* _WHAT THE TASK ASKS_
Filter the records below for the word "button". Copy each line that holds it.

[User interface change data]
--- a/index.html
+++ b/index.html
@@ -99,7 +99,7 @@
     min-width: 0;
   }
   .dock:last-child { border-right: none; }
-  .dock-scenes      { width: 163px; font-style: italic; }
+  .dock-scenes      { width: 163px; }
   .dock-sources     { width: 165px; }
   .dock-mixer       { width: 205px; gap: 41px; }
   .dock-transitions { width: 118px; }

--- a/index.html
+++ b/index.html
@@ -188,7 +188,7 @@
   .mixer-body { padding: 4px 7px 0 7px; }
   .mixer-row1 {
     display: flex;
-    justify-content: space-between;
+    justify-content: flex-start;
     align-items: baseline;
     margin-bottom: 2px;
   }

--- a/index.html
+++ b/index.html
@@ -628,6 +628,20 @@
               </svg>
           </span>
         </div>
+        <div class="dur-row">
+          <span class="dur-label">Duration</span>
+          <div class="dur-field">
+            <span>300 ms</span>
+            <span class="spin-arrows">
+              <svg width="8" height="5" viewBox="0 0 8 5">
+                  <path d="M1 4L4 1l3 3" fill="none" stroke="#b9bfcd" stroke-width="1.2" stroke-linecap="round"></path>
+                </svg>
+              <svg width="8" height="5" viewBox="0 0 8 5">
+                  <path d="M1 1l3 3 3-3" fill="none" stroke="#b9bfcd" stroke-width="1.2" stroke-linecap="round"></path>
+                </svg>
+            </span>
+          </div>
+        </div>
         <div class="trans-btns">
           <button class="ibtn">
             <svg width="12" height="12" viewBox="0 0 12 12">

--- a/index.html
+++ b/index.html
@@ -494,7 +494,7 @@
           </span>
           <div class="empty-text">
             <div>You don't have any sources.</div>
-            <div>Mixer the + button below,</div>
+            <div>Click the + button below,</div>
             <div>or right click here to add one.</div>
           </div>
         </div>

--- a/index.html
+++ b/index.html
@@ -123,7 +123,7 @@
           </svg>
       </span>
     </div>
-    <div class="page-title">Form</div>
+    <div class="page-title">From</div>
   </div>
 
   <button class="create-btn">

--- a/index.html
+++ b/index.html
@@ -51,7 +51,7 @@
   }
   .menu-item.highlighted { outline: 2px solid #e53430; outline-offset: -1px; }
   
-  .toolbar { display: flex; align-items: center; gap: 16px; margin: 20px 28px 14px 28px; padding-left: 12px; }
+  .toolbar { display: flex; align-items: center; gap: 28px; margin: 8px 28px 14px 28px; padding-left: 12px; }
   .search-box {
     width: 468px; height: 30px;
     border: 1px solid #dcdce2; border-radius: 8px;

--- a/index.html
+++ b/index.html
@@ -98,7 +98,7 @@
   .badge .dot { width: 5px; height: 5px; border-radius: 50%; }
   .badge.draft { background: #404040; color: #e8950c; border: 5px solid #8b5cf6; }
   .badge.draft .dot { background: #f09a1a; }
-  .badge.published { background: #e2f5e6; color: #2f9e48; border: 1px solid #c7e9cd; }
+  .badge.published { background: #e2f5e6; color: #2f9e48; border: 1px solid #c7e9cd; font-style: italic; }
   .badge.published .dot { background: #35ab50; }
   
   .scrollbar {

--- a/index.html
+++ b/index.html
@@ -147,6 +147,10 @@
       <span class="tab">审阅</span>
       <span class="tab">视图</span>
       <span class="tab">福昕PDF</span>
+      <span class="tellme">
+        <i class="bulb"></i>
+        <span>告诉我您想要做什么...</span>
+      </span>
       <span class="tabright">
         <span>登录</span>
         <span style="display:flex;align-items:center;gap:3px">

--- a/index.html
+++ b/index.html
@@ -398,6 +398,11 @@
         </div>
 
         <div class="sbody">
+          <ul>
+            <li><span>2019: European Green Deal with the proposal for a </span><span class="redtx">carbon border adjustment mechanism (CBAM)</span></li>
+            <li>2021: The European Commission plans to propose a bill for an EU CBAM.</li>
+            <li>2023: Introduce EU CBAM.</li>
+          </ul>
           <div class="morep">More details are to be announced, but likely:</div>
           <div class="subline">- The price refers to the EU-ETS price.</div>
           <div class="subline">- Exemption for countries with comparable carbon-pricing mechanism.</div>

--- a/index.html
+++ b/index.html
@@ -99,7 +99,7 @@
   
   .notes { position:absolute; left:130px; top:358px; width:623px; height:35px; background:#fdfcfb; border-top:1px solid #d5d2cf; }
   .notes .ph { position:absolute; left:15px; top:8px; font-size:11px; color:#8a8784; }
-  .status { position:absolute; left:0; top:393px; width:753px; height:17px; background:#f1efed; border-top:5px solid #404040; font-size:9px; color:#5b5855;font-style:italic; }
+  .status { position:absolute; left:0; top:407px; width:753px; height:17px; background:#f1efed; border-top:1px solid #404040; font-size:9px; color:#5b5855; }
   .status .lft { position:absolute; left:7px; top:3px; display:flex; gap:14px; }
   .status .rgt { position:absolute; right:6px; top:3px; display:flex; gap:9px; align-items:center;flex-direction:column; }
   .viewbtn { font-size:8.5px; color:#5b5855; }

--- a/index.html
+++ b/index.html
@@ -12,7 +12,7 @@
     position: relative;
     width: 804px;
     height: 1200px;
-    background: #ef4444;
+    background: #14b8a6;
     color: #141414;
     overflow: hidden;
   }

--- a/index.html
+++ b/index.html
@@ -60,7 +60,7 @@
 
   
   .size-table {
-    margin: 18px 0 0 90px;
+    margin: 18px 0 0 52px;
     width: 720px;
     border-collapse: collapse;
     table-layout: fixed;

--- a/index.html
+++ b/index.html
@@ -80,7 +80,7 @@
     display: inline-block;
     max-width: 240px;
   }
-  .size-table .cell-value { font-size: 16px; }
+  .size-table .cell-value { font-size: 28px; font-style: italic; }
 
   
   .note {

* _SOLUTION TO THE PROBLEM_
           <button class="ibtn">
-            <div>Mixer the + button below,</div>
+            <div>Click the + button below,</div>
   <button class="create-btn">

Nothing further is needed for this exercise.